Antwon Jenkins was convicted of kidnapping and carrying a firearm during a crime of violence. He appealed, claiming the government had violated the plea agreement. He got 188 months for the kidnapping and another 120 months for the 18 USC 924(c) charge.

kidnap170227Before the appeal was decided, Johnson v. United States was decided by the Supreme Court, holding the residual clause of the Armed Career Criminal Act was unconstitutionally vague. Antwon amended his appeal to claim that the 924(c) conviction was void, because kidnapping could only be a crime of violence under the residual clause, making the conviction unconstitutional under Johnson.

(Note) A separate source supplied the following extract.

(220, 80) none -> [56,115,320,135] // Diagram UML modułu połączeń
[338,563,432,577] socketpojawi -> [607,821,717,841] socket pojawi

Last Friday, the 7th Circuit agreed. It found that the first element of kidnapping – unlawfully seizing, confining, inveigling, decoying, kidnapping, abducting, or carrying away — does not necessarily require the use of force. The government argued that because the second element, holding for ransom or reward or otherwise, must be unlawful, it necessarily requires at a minimum the threat of physical force, but the Circuit disagreed. “Holding can be accomplished without physical force. For example, a perpetrator could lure his victim into a room and lock the victim inside against his or her will. This would satisfy the holding element of kidnapping under 18 USC § 1201(a) without using, threatening to use, or attempting to use physical force.”

The decision brings the 7th Circuit into harmony with other circuits that have held that similar crimes of false imprisonment and kidnapping by deception do not have physical force as an element.”

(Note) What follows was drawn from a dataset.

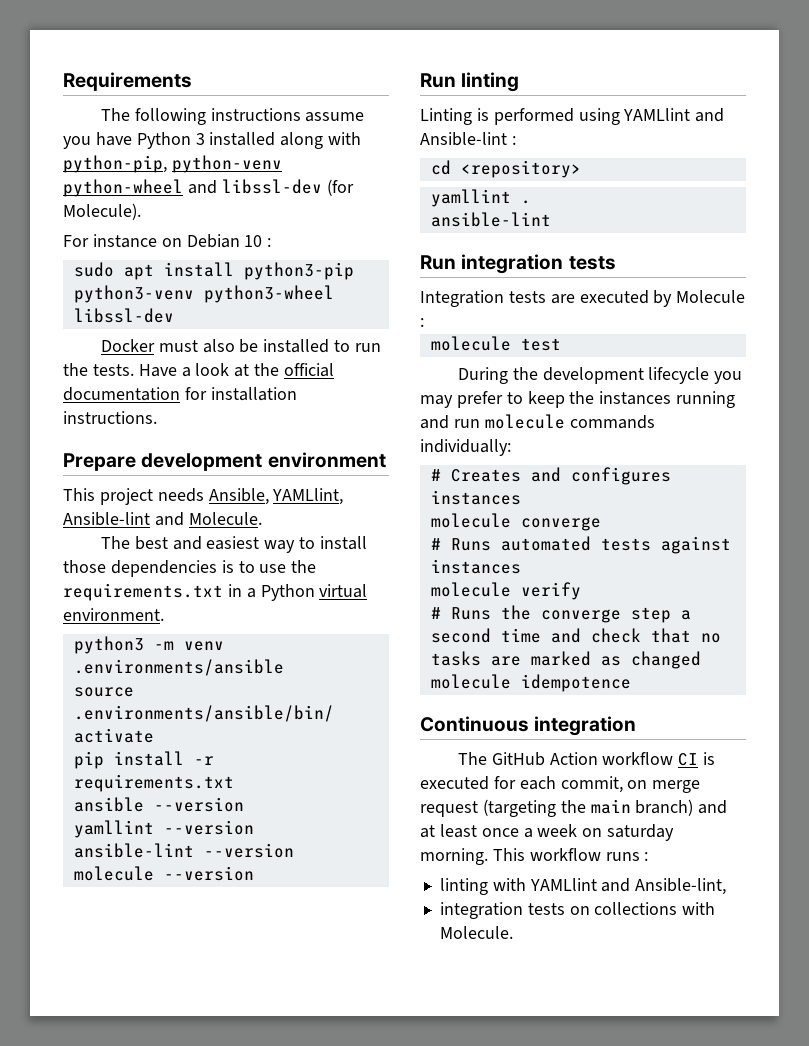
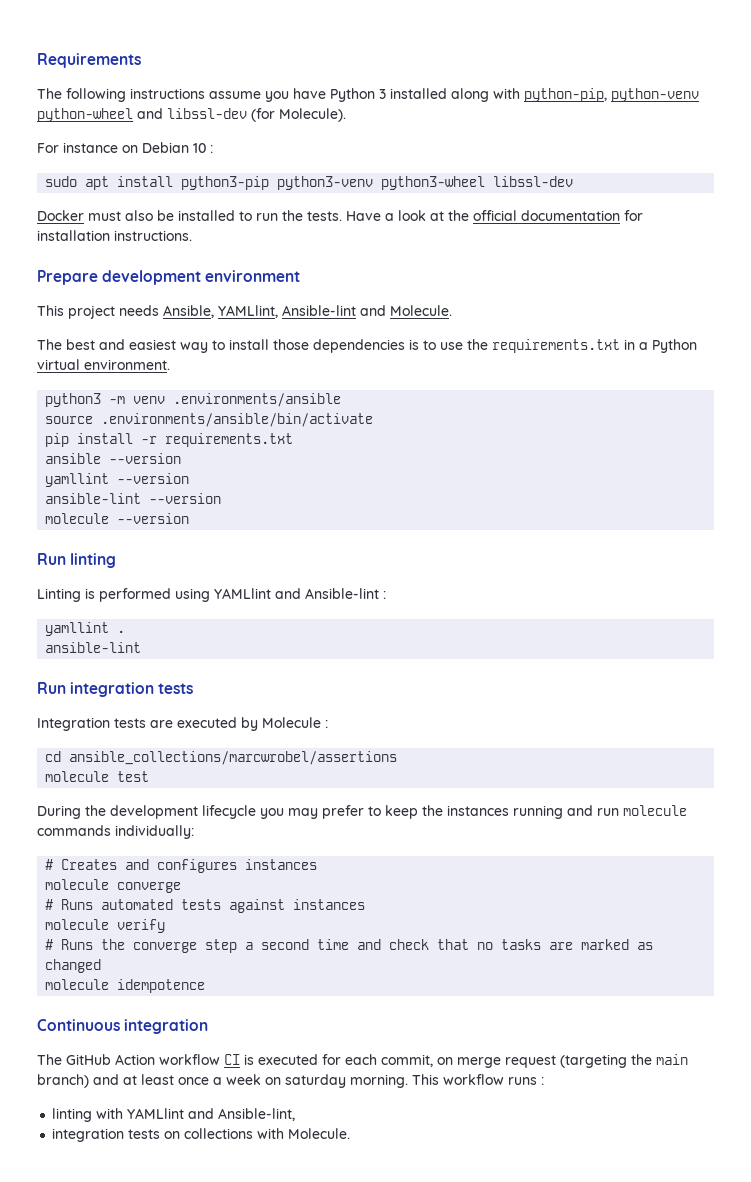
[430,160,581,178] // cd <repository> -> (386, 595) none
(424, 322) none -> [45,751,398,765] // cd ansible_collections/marcwrobel/assertions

Antwon had not raised the issue in the trial court, but the 7th found that despite this, he had met the stringent FRCrimP 52(b) “plain error” standard for bringing it up for the first time on appeal. The Court said, “A 120‐month prison sentence for a nonexistent crime undermines the fairness of the judicial proceedings and cannot stand.”

United States v. Jenkins, Case No. 14-2898 (7th Cir., Feb. 24, 2017)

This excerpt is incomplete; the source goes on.